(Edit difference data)
====================

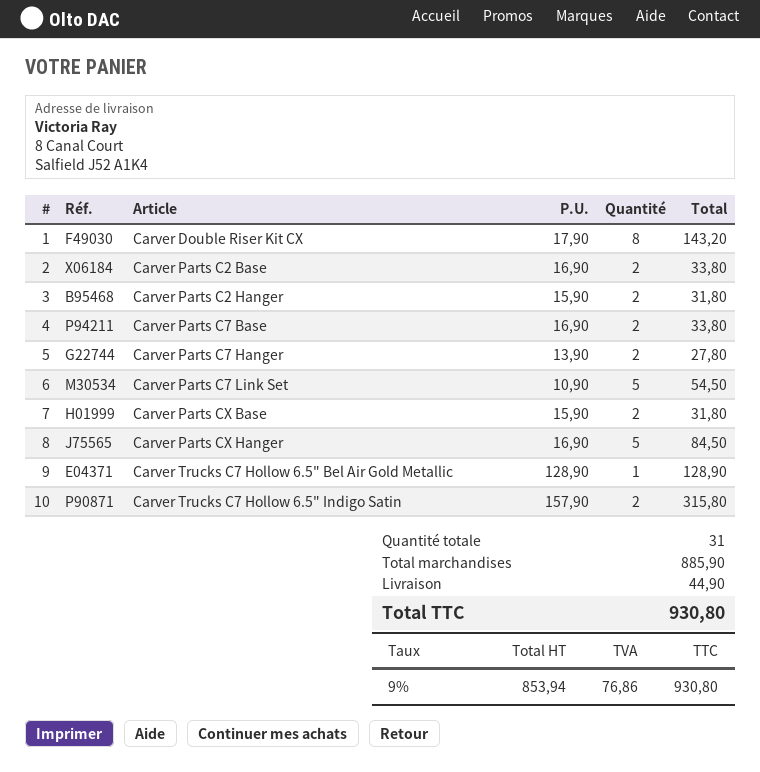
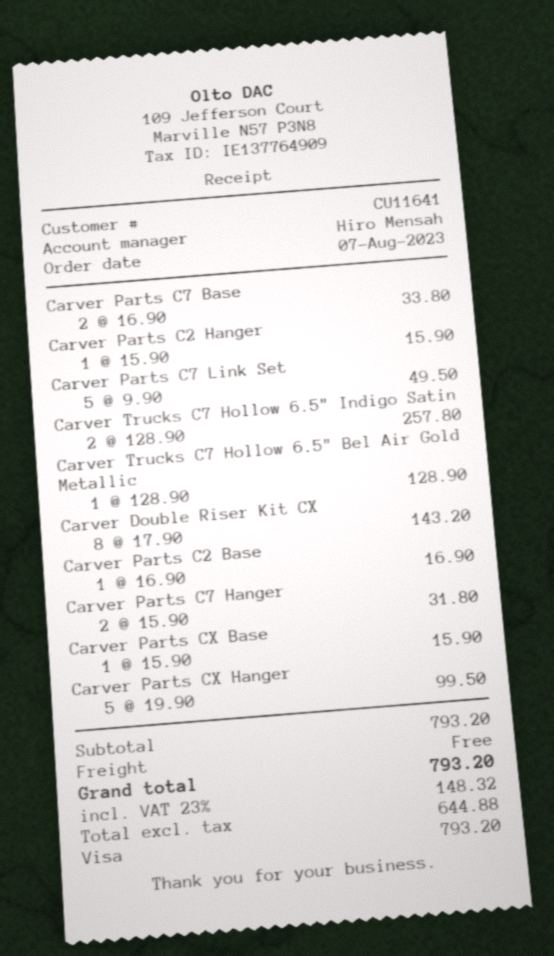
Carver Parts C2 Base: 2 x 16.90 = 33.80 -> 1 x 16.90 = 16.90
Carver Parts C2 Hanger: 2 x 15.90 = 31.80 -> 1 x 15.90 = 15.90
Carver Parts C7 Hanger: 2 x 13.90 = 27.80 -> 2 x 15.90 = 31.80
Carver Parts C7 Link Set: 5 x 10.90 = 54.50 -> 5 x 9.90 = 49.50
Carver Parts CX Base: 2 x 15.90 = 31.80 -> 1 x 15.90 = 15.90
Carver Parts CX Hanger: 5 x 16.90 = 84.50 -> 5 x 19.90 = 99.50
Carver Trucks C7 Hollow 6.5" Indigo Satin: 2 x 157.90 = 315.80 -> 2 x 128.90 = 257.80
subtotal: 885.90 -> 793.20
shipping: 44.90 -> 0.00
net: 853.94 -> 644.88
tax: 9% = 76.86 -> 23% = 148.32
total: 930.80 -> 793.20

====================

• TASK DIRECTIONS: Leaving out the pictures, return the records exactly as given.

• ANSWER SPACE:
Carver Parts C2 Base: 2 x 16.90 = 33.80 -> 1 x 16.90 = 16.90
Carver Parts C2 Hanger: 2 x 15.90 = 31.80 -> 1 x 15.90 = 15.90
Carver Parts C7 Hanger: 2 x 13.90 = 27.80 -> 2 x 15.90 = 31.80
Carver Parts C7 Link Set: 5 x 10.90 = 54.50 -> 5 x 9.90 = 49.50
Carver Parts CX Base: 2 x 15.90 = 31.80 -> 1 x 15.90 = 15.90
Carver Parts CX Hanger: 5 x 16.90 = 84.50 -> 5 x 19.90 = 99.50
Carver Trucks C7 Hollow 6.5" Indigo Satin: 2 x 157.90 = 315.80 -> 2 x 128.90 = 257.80
subtotal: 885.90 -> 793.20
shipping: 44.90 -> 0.00
net: 853.94 -> 644.88
tax: 9% = 76.86 -> 23% = 148.32
total: 930.80 -> 793.20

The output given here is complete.